Data
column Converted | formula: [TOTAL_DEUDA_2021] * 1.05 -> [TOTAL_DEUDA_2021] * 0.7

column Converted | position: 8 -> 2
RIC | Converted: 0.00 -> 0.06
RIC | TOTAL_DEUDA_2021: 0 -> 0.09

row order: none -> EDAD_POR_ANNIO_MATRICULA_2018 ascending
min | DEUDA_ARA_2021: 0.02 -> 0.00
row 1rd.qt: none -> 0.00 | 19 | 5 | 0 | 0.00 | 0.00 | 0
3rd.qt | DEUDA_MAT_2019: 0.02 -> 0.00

---

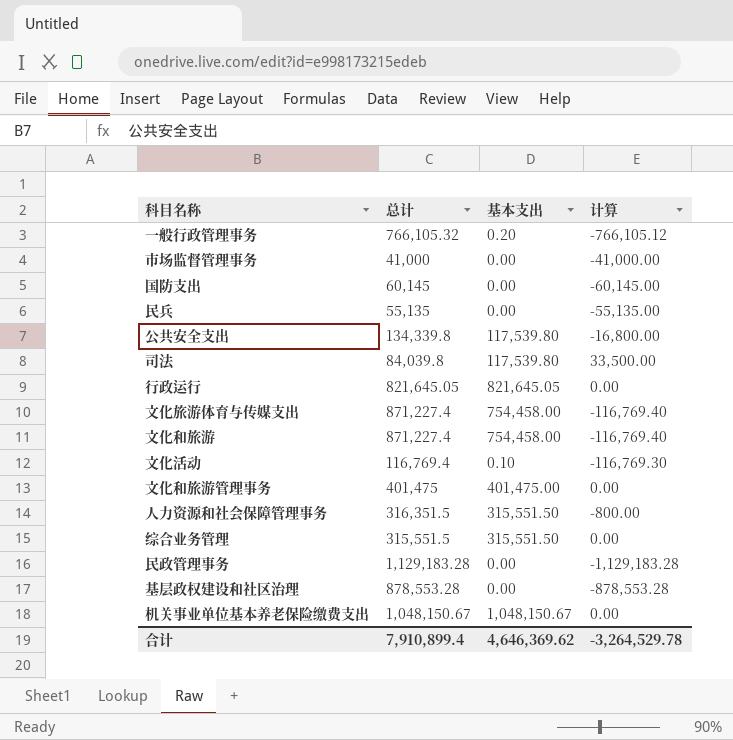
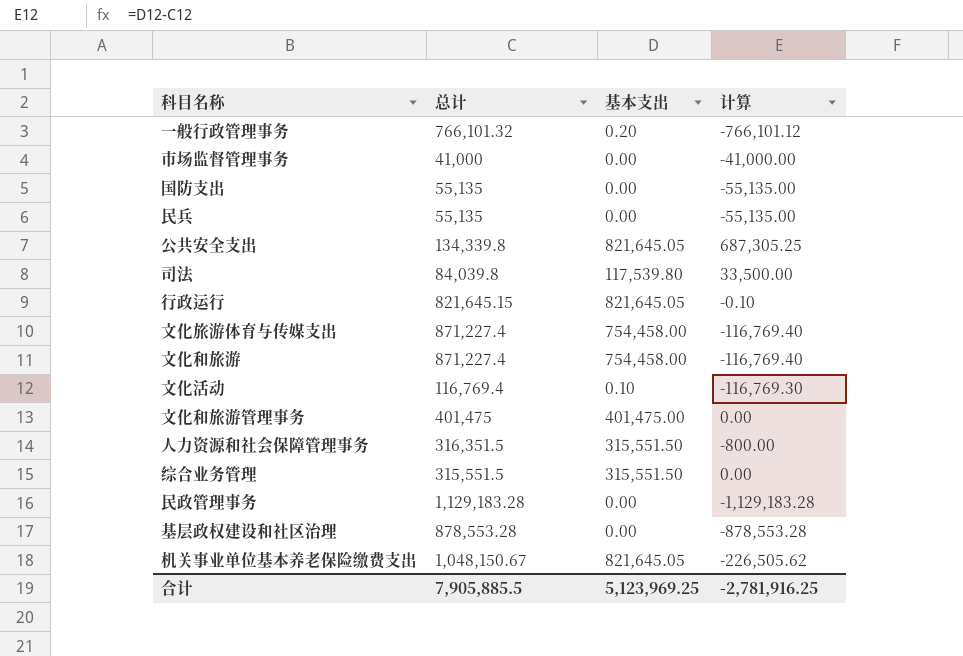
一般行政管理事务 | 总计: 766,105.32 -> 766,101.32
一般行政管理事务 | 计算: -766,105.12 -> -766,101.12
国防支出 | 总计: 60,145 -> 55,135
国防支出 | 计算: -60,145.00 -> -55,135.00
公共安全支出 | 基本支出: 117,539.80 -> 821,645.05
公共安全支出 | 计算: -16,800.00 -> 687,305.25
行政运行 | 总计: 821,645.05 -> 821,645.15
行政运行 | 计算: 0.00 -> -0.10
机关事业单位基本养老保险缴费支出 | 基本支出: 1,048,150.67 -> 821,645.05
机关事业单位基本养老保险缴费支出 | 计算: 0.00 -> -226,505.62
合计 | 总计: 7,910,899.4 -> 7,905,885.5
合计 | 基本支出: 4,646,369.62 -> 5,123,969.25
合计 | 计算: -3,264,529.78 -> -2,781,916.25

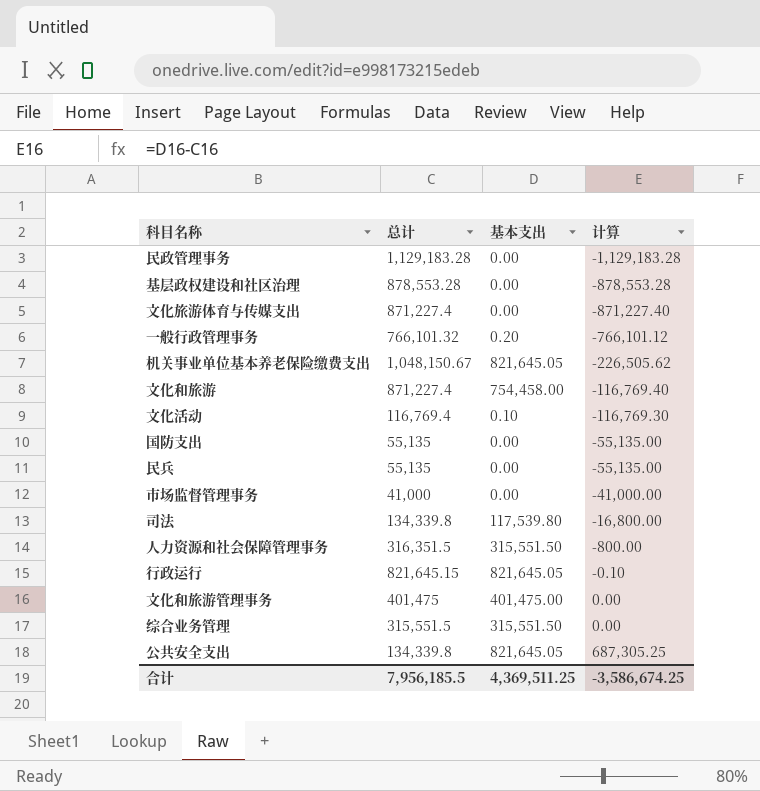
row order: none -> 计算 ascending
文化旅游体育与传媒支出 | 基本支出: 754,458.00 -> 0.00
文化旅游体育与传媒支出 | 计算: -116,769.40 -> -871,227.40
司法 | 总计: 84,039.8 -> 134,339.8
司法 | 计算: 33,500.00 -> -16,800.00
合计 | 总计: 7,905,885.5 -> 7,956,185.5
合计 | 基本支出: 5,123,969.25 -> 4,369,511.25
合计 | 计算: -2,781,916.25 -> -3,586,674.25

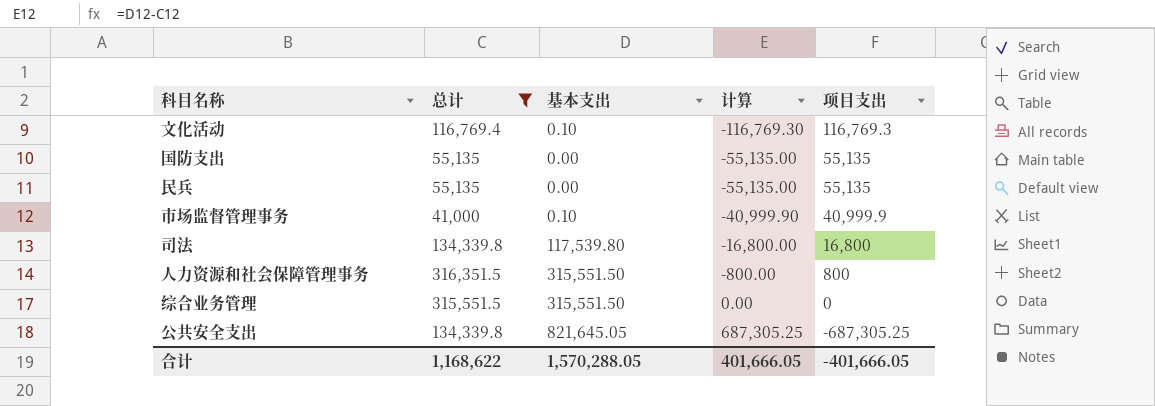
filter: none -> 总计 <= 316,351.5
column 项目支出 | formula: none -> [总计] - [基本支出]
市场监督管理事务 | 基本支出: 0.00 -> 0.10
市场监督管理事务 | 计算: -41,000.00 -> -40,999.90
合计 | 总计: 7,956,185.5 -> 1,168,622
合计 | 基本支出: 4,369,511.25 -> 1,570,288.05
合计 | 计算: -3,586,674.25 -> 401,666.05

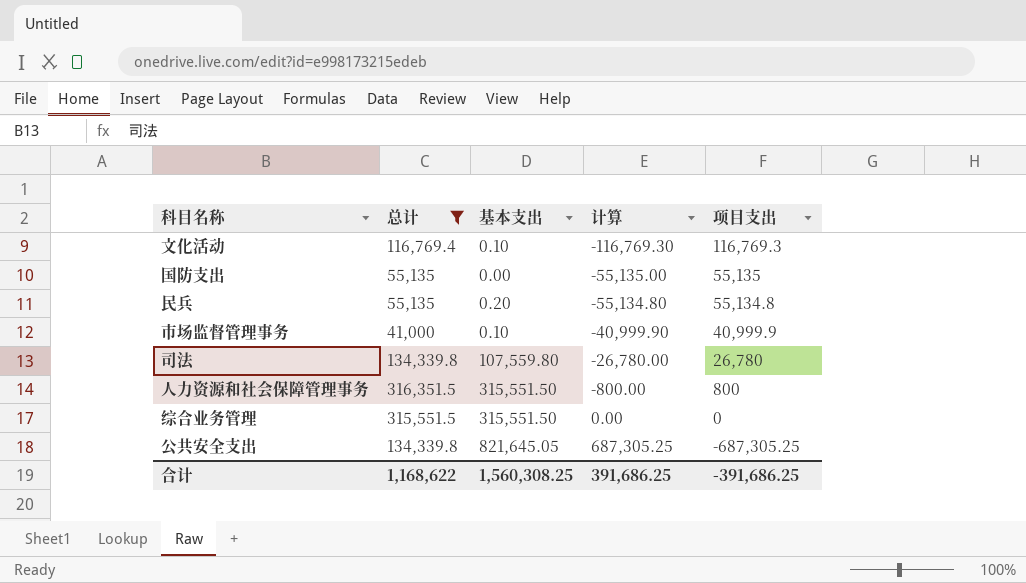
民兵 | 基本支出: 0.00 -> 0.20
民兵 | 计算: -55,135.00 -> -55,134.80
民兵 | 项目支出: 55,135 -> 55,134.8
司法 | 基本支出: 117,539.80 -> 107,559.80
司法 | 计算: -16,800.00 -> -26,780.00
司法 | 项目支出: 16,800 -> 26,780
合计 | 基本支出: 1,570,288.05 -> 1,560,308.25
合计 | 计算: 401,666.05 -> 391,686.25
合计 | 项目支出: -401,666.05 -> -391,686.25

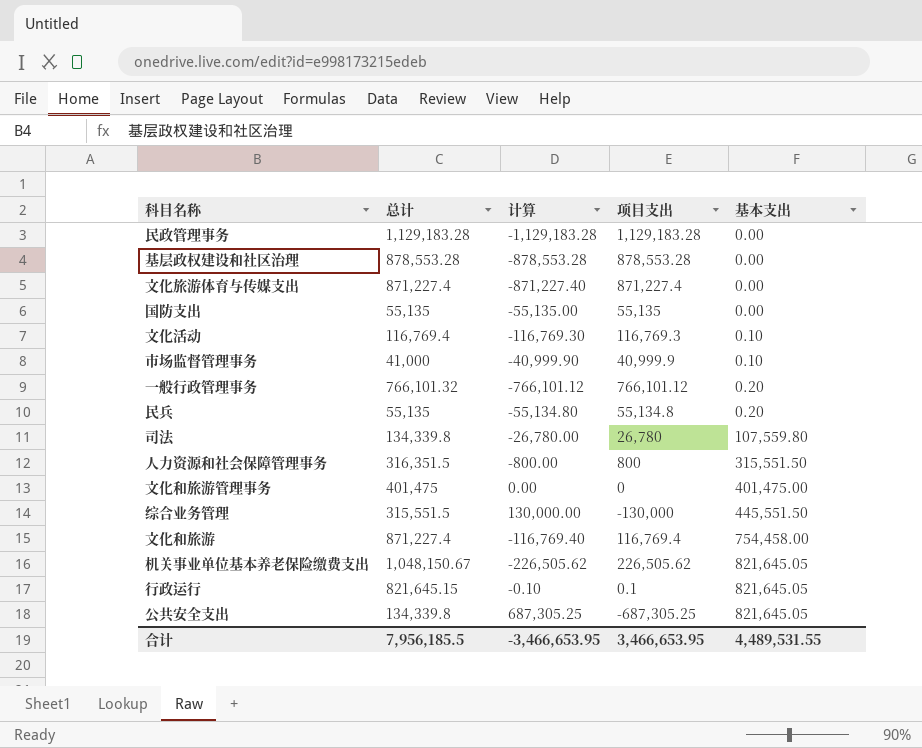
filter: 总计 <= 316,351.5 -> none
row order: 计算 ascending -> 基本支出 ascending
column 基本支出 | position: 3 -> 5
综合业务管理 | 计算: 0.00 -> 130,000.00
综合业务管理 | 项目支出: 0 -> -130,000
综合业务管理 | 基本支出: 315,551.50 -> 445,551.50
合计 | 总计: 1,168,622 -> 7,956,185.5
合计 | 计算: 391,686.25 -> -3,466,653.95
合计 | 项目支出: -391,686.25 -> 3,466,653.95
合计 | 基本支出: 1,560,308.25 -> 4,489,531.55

Assignment
Your answer must consist solely of the lines above between the line holding "合计 | 总计: 1,168,622 -> 7,956,185.5" and the line holding "合计 | 基本支出: 1,560,308.25 -> 4,489,531.55", inclusive, copied exactly.

Written answer
合计 | 总计: 1,168,622 -> 7,956,185.5
合计 | 计算: 391,686.25 -> -3,466,653.95
合计 | 项目支出: -391,686.25 -> 3,466,653.95
合计 | 基本支出: 1,560,308.25 -> 4,489,531.55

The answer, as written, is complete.